::: Records for this task
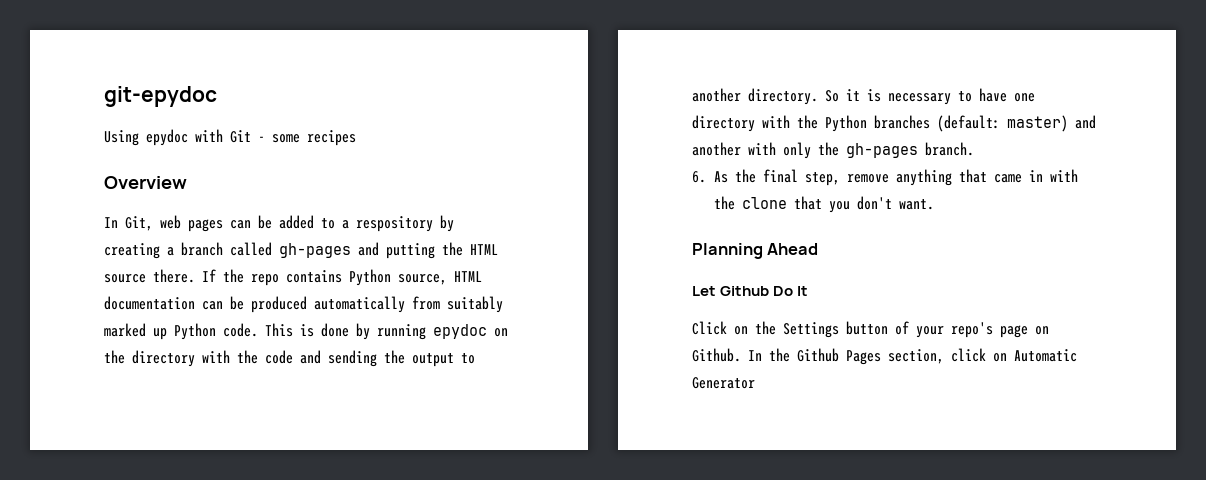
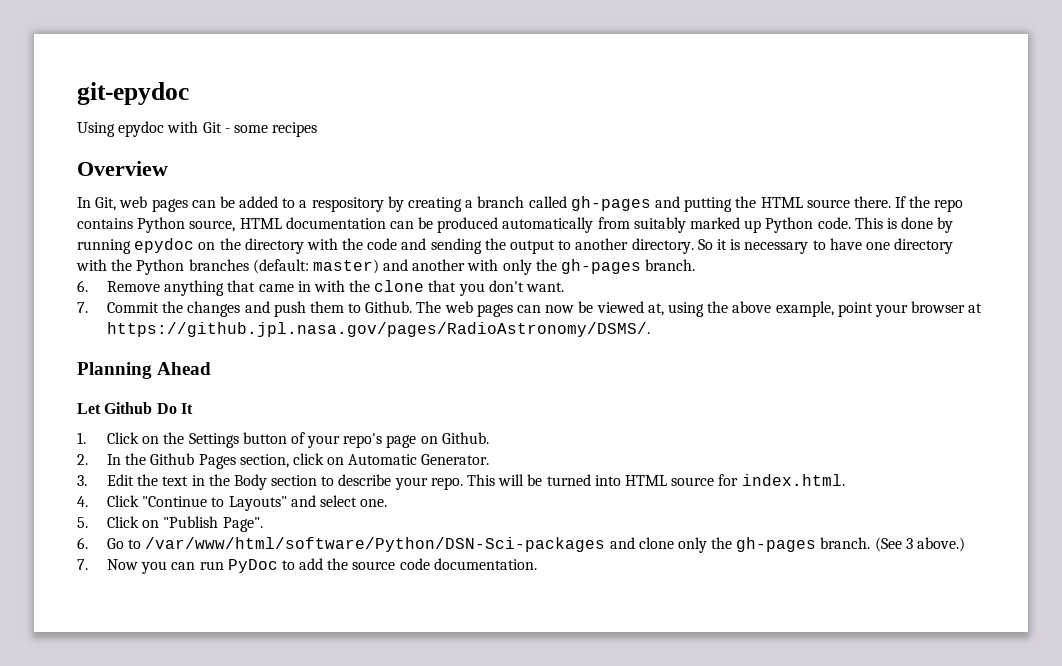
[713,169,889,186] As the final step, remove -> [107,281,161,292] Remove
(934, 204) none -> [77,301,983,317] [107,322,651,337] // 7. Commit the changes and push them to Github. The web pages can now be viewed at, using the above example, point your browser at https://github.jpl.nasa.gov/pages/RadioAstronomy/DSMS/.
(809, 291) none -> [77,432,86,444] 1.
(741, 355) none -> [77,454,88,465] // 2.
[692,377,755,389] Generator -> [421,454,490,465] [77,474,845,490] [77,495,388,511] [77,516,263,532] [77,537,966,553] [77,558,537,574] Generator. // 3. Edit the text in the Body section to describe your repo. This will be turned into HTML source for index.html. // 4. Click "Continue to Layouts" and select one. // 5. Click on "Publish Page". // 6. Go to /var/www/html/software/Python/DSN-Sci-packages and clone only the gh-pages branch. (See 3 above.) // 7. Now you can run PyDoc to add the source code documentation.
::::::
Your assignment
Only the lines that hold the word "pages" are wanted; each should be pulled from the records.

Task solution
(934, 204) none -> [77,301,983,317] [107,322,651,337] // 7. Commit the changes and push them to Github. The web pages can now be viewed at, using the above example, point your browser at https://github.jpl.nasa.gov/pages/RadioAstronomy/DSMS/.
[692,377,755,389] Generator -> [421,454,490,465] [77,474,845,490] [77,495,388,511] [77,516,263,532] [77,537,966,553] [77,558,537,574] Generator. // 3. Edit the text in the Body section to describe your repo. This will be turned into HTML source for index.html. // 4. Click "Continue to Layouts" and select one. // 5. Click on "Publish Page". // 6. Go to /var/www/html/software/Python/DSN-Sci-packages and clone only the gh-pages branch. (See 3 above.) // 7. Now you can run PyDoc to add the source code documentation.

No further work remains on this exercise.